Difference listings »
<<<<

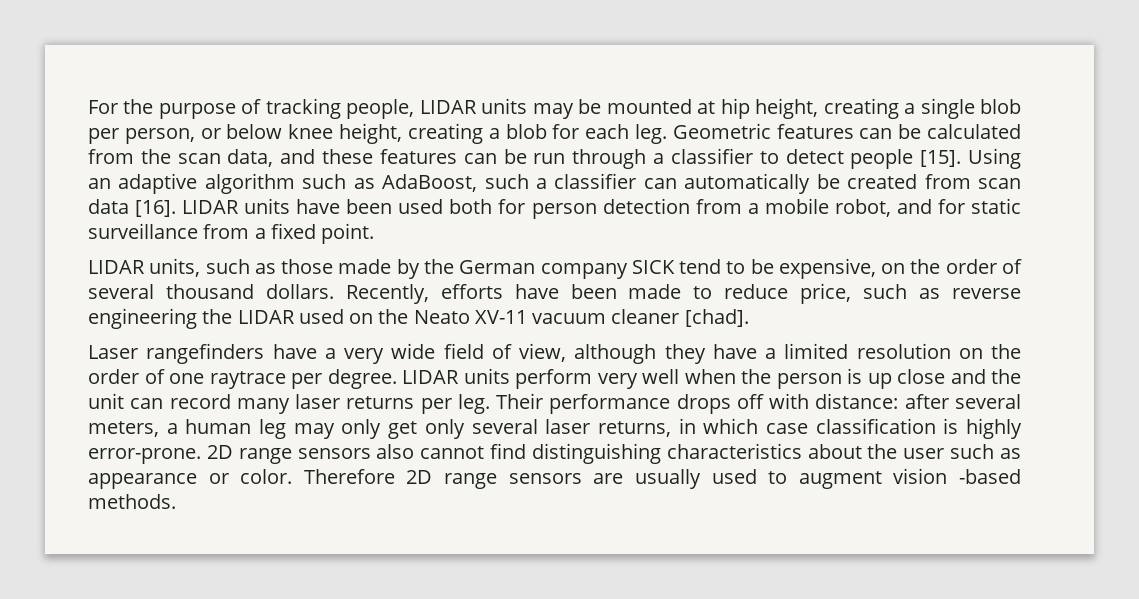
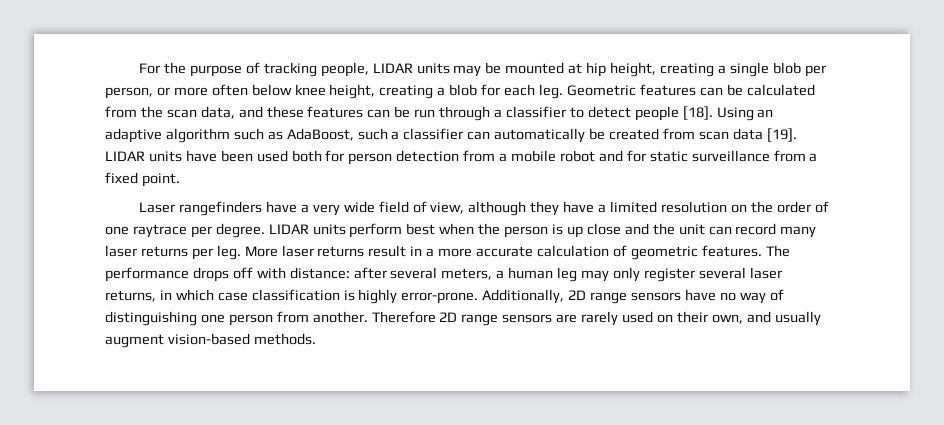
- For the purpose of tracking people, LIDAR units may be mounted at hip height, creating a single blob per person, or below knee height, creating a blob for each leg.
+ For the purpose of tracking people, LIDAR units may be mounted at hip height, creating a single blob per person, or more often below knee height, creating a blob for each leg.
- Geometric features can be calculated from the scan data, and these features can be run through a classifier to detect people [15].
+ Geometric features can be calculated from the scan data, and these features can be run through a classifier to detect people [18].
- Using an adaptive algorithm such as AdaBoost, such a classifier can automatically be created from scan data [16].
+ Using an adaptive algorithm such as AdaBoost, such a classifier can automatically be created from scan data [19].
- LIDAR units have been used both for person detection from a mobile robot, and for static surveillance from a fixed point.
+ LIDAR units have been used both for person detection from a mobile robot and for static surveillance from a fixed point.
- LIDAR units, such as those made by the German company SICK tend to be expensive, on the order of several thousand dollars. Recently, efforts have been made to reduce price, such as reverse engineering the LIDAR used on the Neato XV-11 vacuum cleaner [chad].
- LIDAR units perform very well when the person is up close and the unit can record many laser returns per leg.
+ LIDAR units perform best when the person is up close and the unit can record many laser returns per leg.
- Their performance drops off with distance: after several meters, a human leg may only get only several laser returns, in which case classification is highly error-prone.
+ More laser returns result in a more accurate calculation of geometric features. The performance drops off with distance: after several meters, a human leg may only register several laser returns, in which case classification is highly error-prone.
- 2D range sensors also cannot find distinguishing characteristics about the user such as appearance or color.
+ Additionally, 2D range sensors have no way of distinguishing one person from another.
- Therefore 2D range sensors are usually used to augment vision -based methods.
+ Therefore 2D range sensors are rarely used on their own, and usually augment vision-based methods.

>>>>

Prompt »
Retype all entries above verbatim; no pictures belong in the copy.

Answer to the problem »
- For the purpose of tracking people, LIDAR units may be mounted at hip height, creating a single blob per person, or below knee height, creating a blob for each leg.
+ For the purpose of tracking people, LIDAR units may be mounted at hip height, creating a single blob per person, or more often below knee height, creating a blob for each leg.
- Geometric features can be calculated from the scan data, and these features can be run through a classifier to detect people [15].
+ Geometric features can be calculated from the scan data, and these features can be run through a classifier to detect people [18].
- Using an adaptive algorithm such as AdaBoost, such a classifier can automatically be created from scan data [16].
+ Using an adaptive algorithm such as AdaBoost, such a classifier can automatically be created from scan data [19].
- LIDAR units have been used both for person detection from a mobile robot, and for static surveillance from a fixed point.
+ LIDAR units have been used both for person detection from a mobile robot and for static surveillance from a fixed point.
- LIDAR units, such as those made by the German company SICK tend to be expensive, on the order of several thousand dollars. Recently, efforts have been made to reduce price, such as reverse engineering the LIDAR used on the Neato XV-11 vacuum cleaner [chad].
- LIDAR units perform very well when the person is up close and the unit can record many laser returns per leg.
+ LIDAR units perform best when the person is up close and the unit can record many laser returns per leg.
- Their performance drops off with distance: after several meters, a human leg may only get only several laser returns, in which case classification is highly error-prone.
+ More laser returns result in a more accurate calculation of geometric features. The performance drops off with distance: after several meters, a human leg may only register several laser returns, in which case classification is highly error-prone.
- 2D range sensors also cannot find distinguishing characteristics about the user such as appearance or color.
+ Additionally, 2D range sensors have no way of distinguishing one person from another.
- Therefore 2D range sensors are usually used to augment vision -based methods.
+ Therefore 2D range sensors are rarely used on their own, and usually augment vision-based methods.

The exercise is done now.